**Description of the task:**
Reproduce every line in the listing that contains the word "picasso".

**Data:**
Content starts

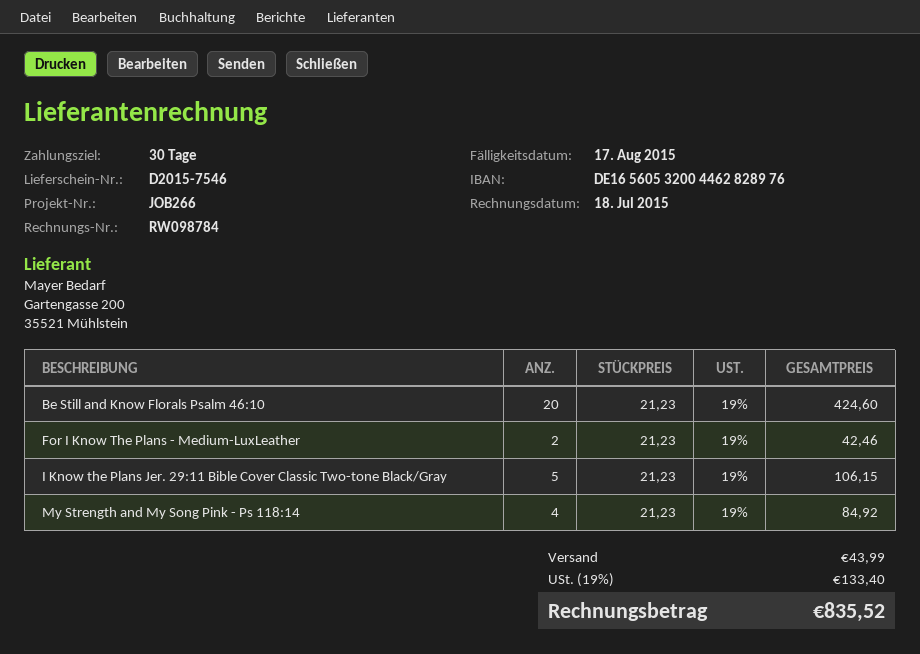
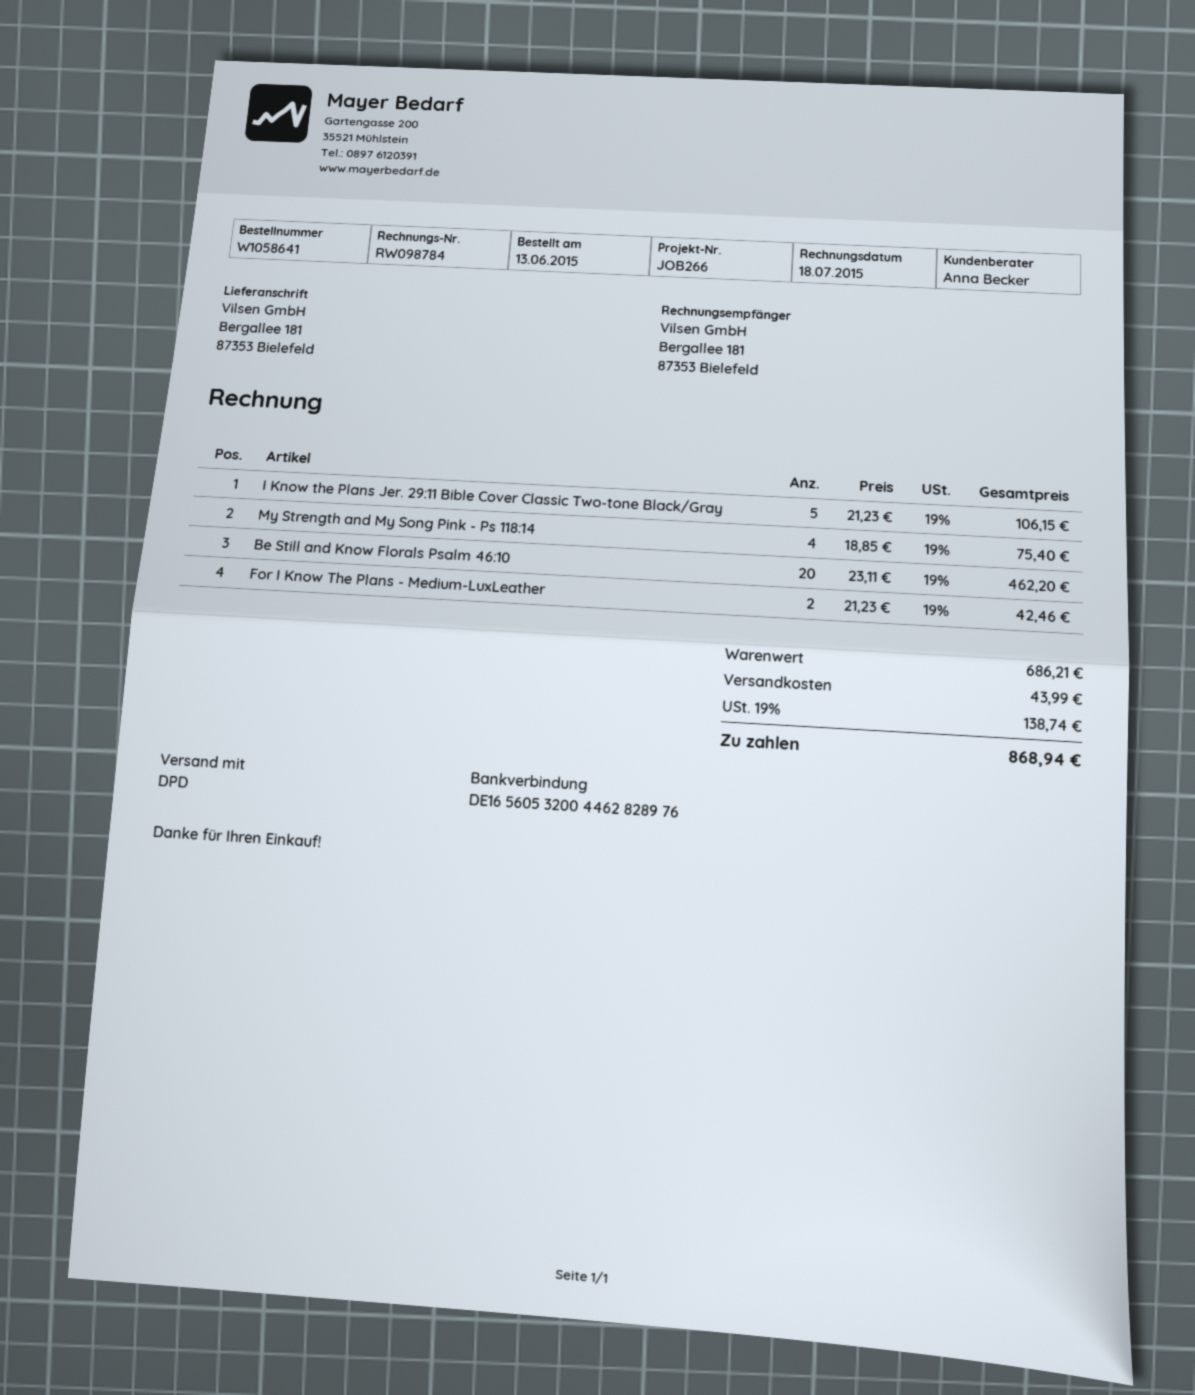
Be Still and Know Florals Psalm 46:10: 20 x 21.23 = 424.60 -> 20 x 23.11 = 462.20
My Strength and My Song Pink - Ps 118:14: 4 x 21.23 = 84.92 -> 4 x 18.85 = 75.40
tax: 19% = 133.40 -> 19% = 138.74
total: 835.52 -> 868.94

Content ends
Content starts

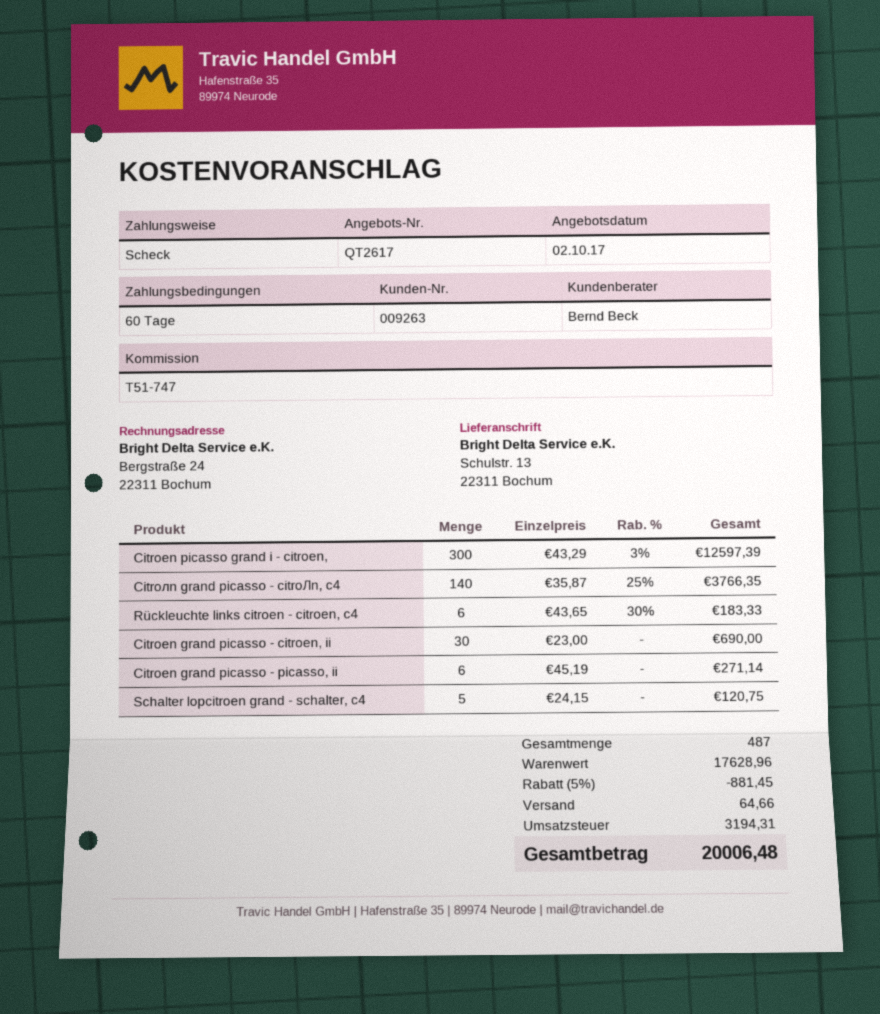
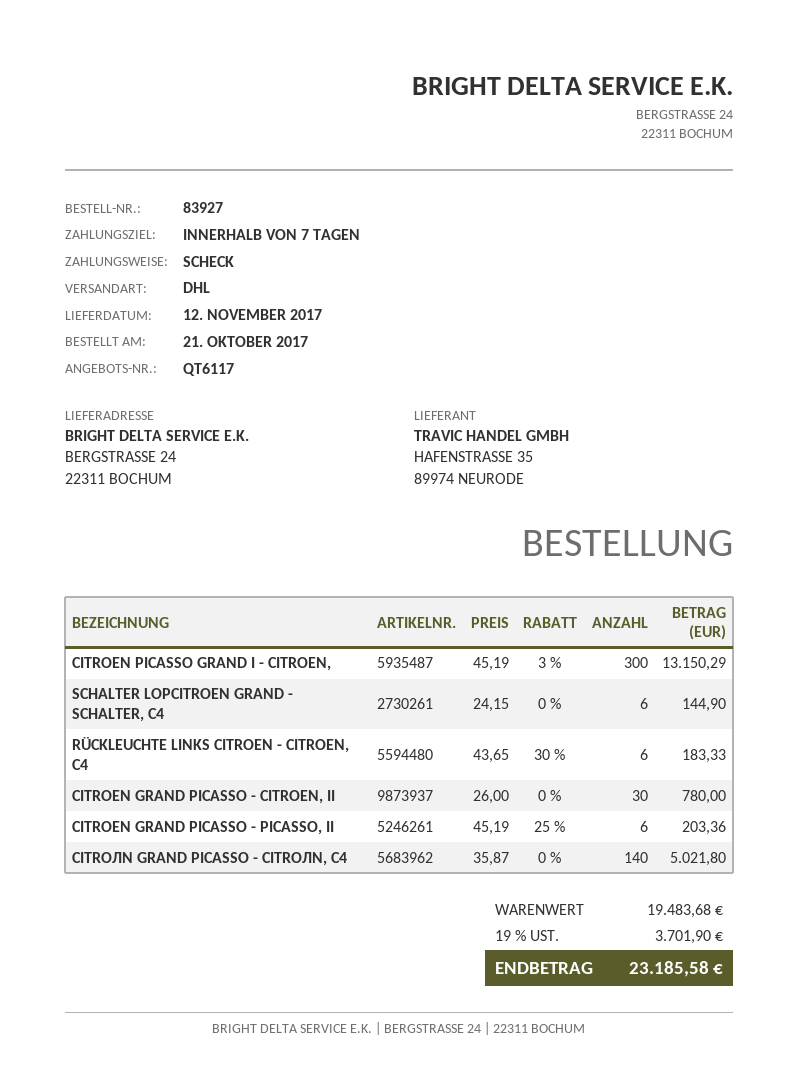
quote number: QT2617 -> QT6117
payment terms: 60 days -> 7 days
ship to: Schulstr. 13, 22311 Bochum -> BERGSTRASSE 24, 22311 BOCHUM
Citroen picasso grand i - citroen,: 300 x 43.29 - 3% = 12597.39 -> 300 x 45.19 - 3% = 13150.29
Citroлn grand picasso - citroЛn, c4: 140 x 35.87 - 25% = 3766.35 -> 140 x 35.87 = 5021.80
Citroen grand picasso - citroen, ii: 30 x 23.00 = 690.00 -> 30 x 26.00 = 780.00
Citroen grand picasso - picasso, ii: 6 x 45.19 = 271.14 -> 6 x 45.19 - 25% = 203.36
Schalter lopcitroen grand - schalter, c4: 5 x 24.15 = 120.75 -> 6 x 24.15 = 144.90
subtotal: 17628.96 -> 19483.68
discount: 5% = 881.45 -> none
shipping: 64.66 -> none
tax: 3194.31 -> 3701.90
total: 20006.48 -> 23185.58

Content ends

**Solution to this problem:**
Citroen picasso grand i - citroen,: 300 x 43.29 - 3% = 12597.39 -> 300 x 45.19 - 3% = 13150.29
Citroлn grand picasso - citroЛn, c4: 140 x 35.87 - 25% = 3766.35 -> 140 x 35.87 = 5021.80
Citroen grand picasso - citroen, ii: 30 x 23.00 = 690.00 -> 30 x 26.00 = 780.00
Citroen grand picasso - picasso, ii: 6 x 45.19 = 271.14 -> 6 x 45.19 - 25% = 203.36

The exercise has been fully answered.